> [TASK PROMPT]:
What follows is a set of entries. Repeat them exactly, but not their pictures.

> [RECORD EXCERPTS]:
━━━━━━━━━━━━━━━━━━━━━━━━━━━━━━
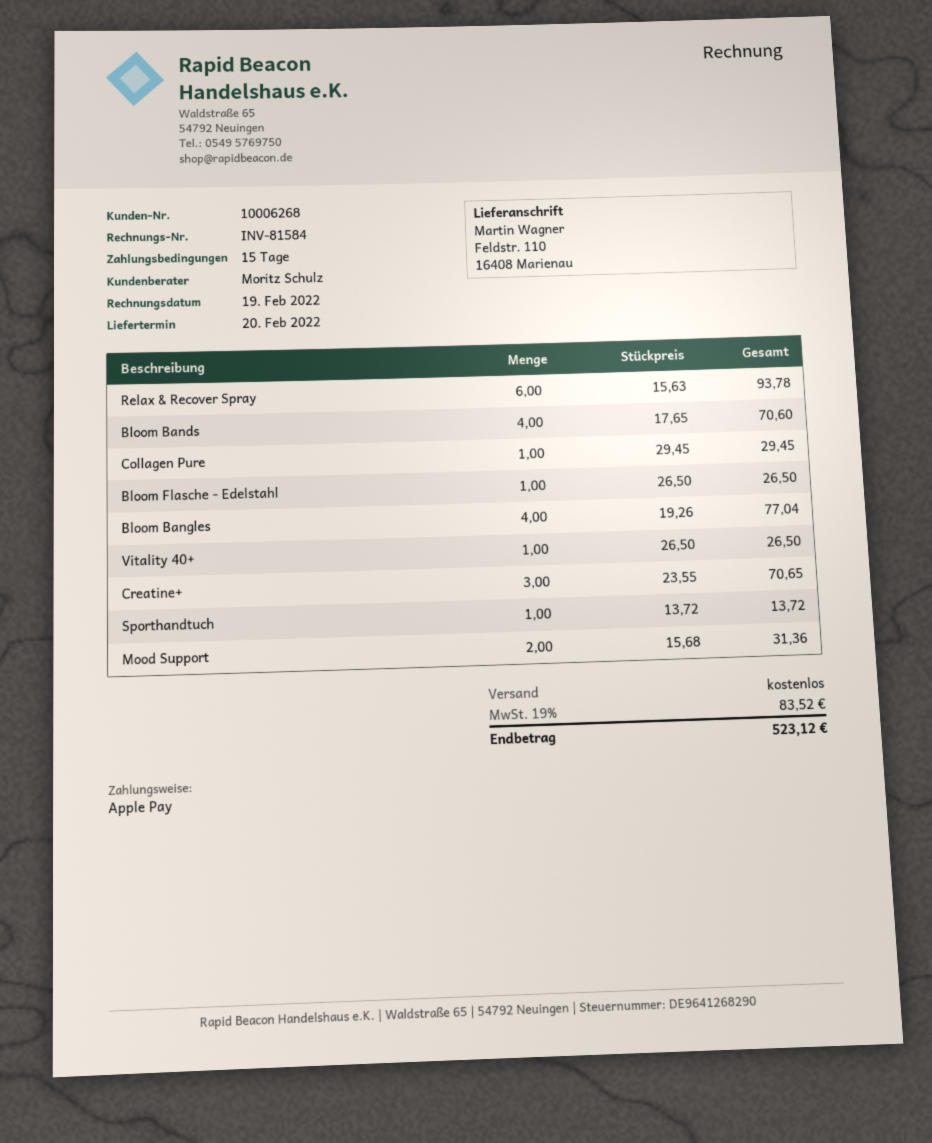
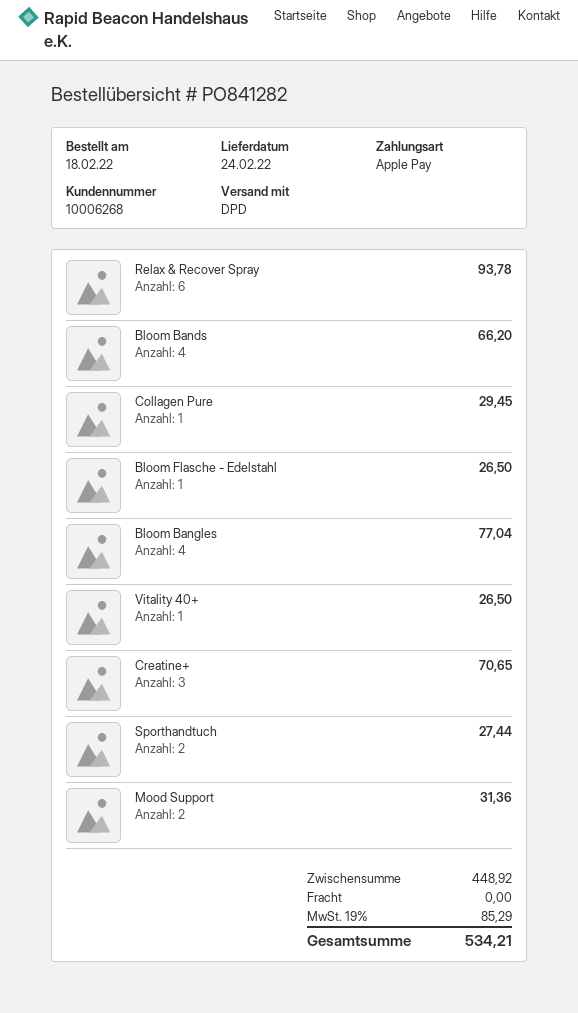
delivery date: 2022-02-20 -> 2022-02-24
Bloom Bands: 4 for 70.60 -> 4 for 66.20
Sporthandtuch: 1 for 13.72 -> 2 for 27.44
tax: 19% = 83.52 -> 19% = 85.29
total: 523.12 -> 534.21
━━━━━━━━━━━━━━━━━━━━━━━━━━━━━━
> [SOLUTION]:
delivery date: 2022-02-20 -> 2022-02-24
Bloom Bands: 4 for 70.60 -> 4 for 66.20
Sporthandtuch: 1 for 13.72 -> 2 for 27.44
tax: 19% = 83.52 -> 19% = 85.29
total: 523.12 -> 534.21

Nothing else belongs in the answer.